Ever since I became politically conscious (~15 years old on the speech and debate and mock congress teams), I've been a self-described libertarian, realist, free market Republican. Ideologically, it is extremely appealing. Everyone looks out for his or herself, is self-sufficient, rises to his/her level of incompetence, and allows everyone else the same freedom. It's an extremely empowering ideology. All of your success is due to your hard work. Any failure is due to you not wanting to work harder. Having been born and raised in the Southwest, with all of its cowboy independence, it was a natural fit. I voted Republican down the line (with the exception of Bill Clinton in '96 - who was I to turn away from peace and prosperity?).
Last week, I voted for Barack Obama for President (early voting, as I'll be out of state on Election Day).
Up until a month ago, I was going to vote for John McCain. I voted for Senator McCain in the 2000 Republican primary (and how I wish he had been President the past eight years. And for full disclosure, I did not vote for him in the Republican primary this year. I voted for Ron Paul.). However, events over the past four weeks have convinced me that I cannot vote for him again.
First and foremost was his selection of Governor Palin. I wasn't immediately opposed to her because I knew nothing about her. I took a wait and see approach. Well, I've waited and I've seen. In my opinion, she lacks the intellect, the judgment, and the temperament to be a heartbeat away from the Presidency. I won't YouTube you to death, as I'm sure you've seen the interviews and debate (no press conferences though??), but I expect more from my leaders, especially after the past eight years.

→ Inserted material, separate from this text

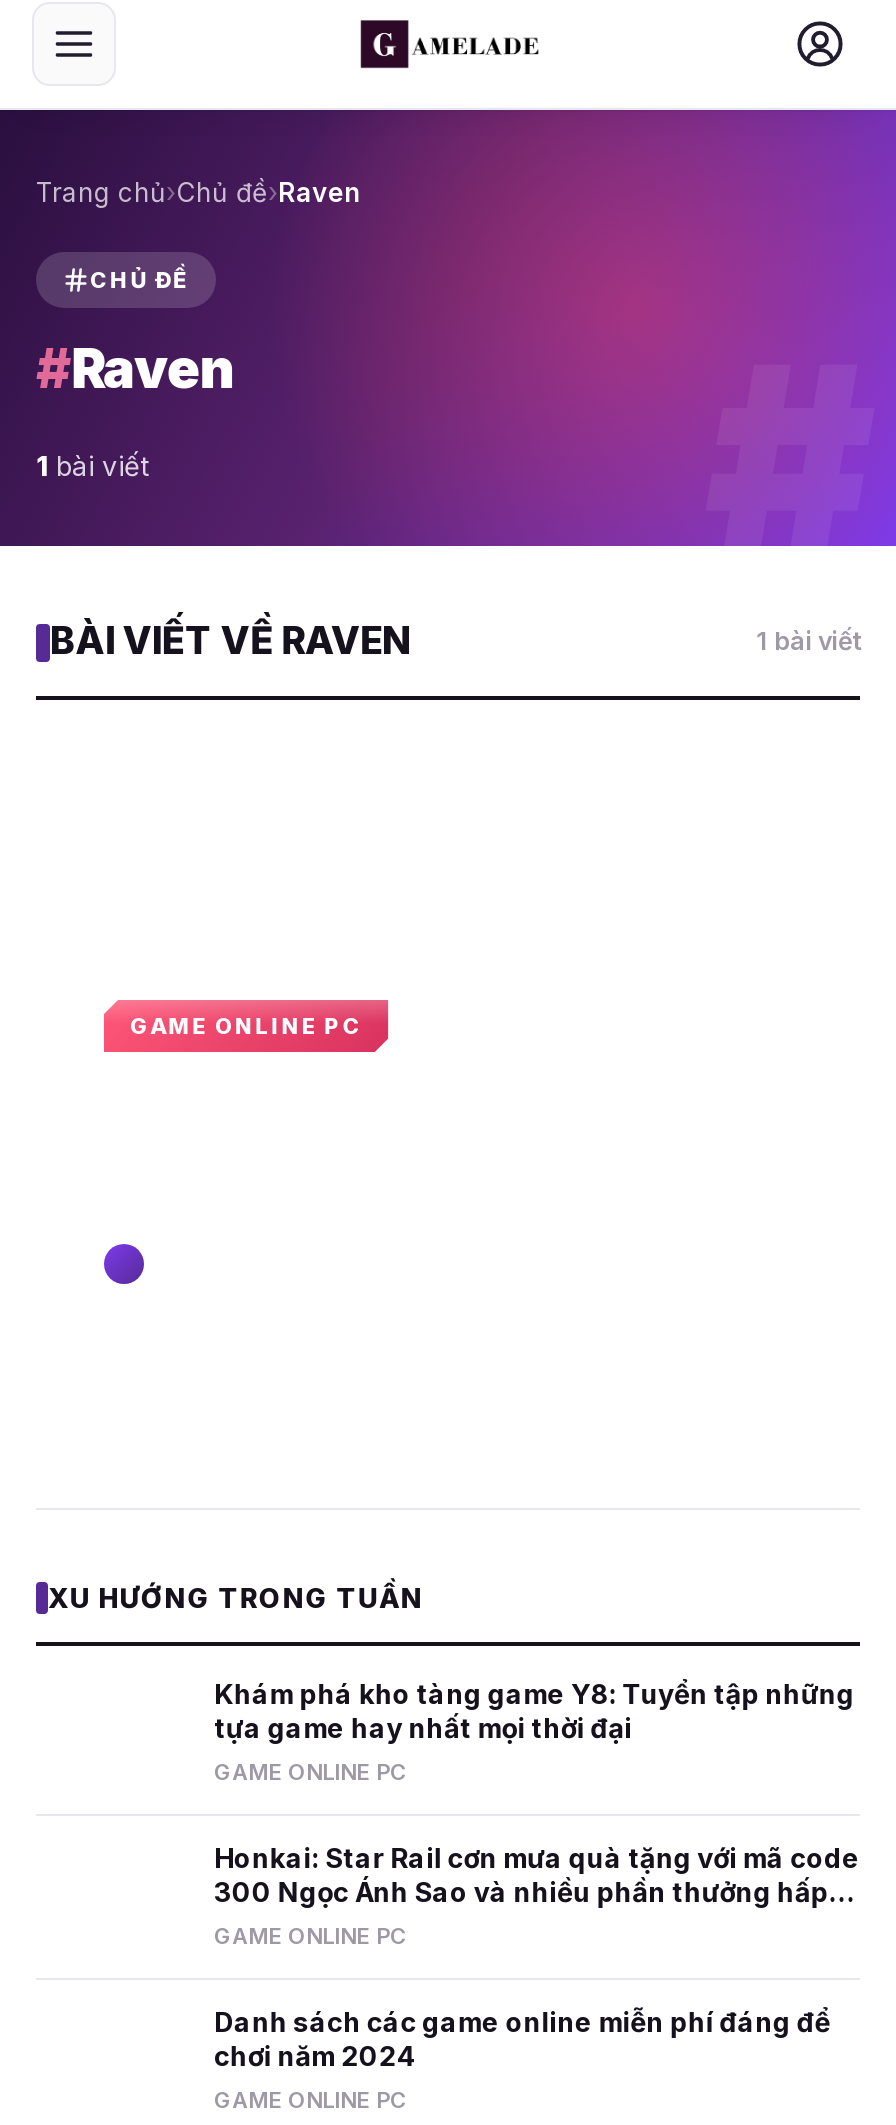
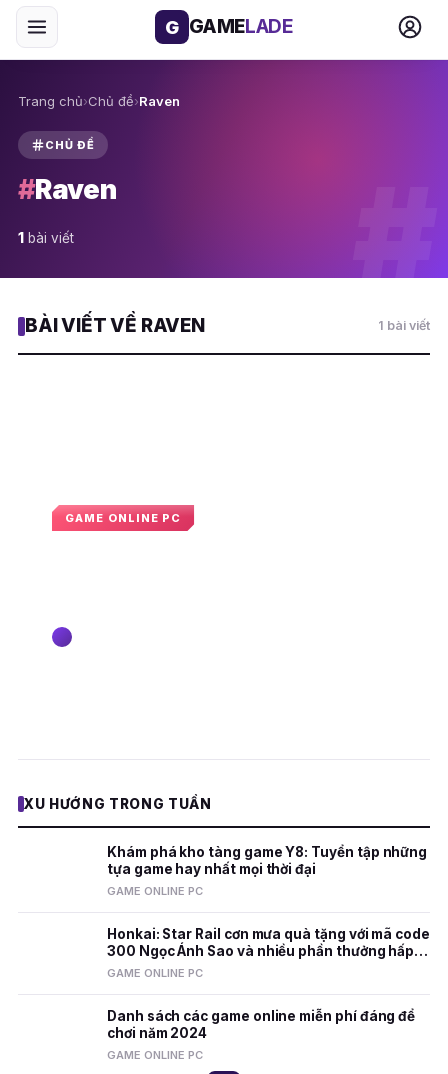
none -> [165,15,293,38] G GAMELADE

McCain's political selection of her reflects poorly on his own judgment. Yes, it made sense politically. He did need to fire up his social conservative base, a base extremely wary of some of his more liberal tendencies (see campaign finance reform and immigration), but his selection of her as his running mate demonstrated that he was not putting 'Country First'. McCain selects Lieberman or Romney and I might not be writing this.
Which brings me to reason number two. The Republican social conservative base. I refuse to be affiliated with a group of people that hates/despises/thinks I am bound for eternal damnation and is pretty vocal about it due to my religion. The Republican base despises The Church of Jesus Christ of Latter-day Saints. I used to ignore it. I will not ignore it any longer.
Reason number three: The Republicans are no longer the party of small government. The romantic allure of Barry Goldwater's Republicanism no longer exists. In today's globalized environment of multi-national corporations and interdependent economies and governments, and as evidenced by the global financial meltdown now occurring, I'm not sure a small government approach is even possible.
Over the past thirty years, Republican administrations have increased the size of government in real dollars and as a percentage of spending year on year more than Democratic administrations have. We have a party that says government has a role to play and then spends pragmatically (relatively speaking) and another party that says government should get out of the way and then does the opposite and drives spending (the size of government) up.
If I don't have my romantic and possibly infeasible option any longer, I'll go with the pragmatic. Senator Obama is no messiah. He will not change our current situation with a wave or clap of his hands. However, I believe Senator Obama has the intellect, the judgment, and the temperament to do what is best for our country. My instincts tell me that he will put pragmatism over dogmatism. Could I be wrong? Absolutely. Only time will tell, but for now, this could be the end of my own personal history (see Francis Fukuyama). Ideology from both the left and right has demonstrated that what ideology is really good at is getting in the way of doing what is right.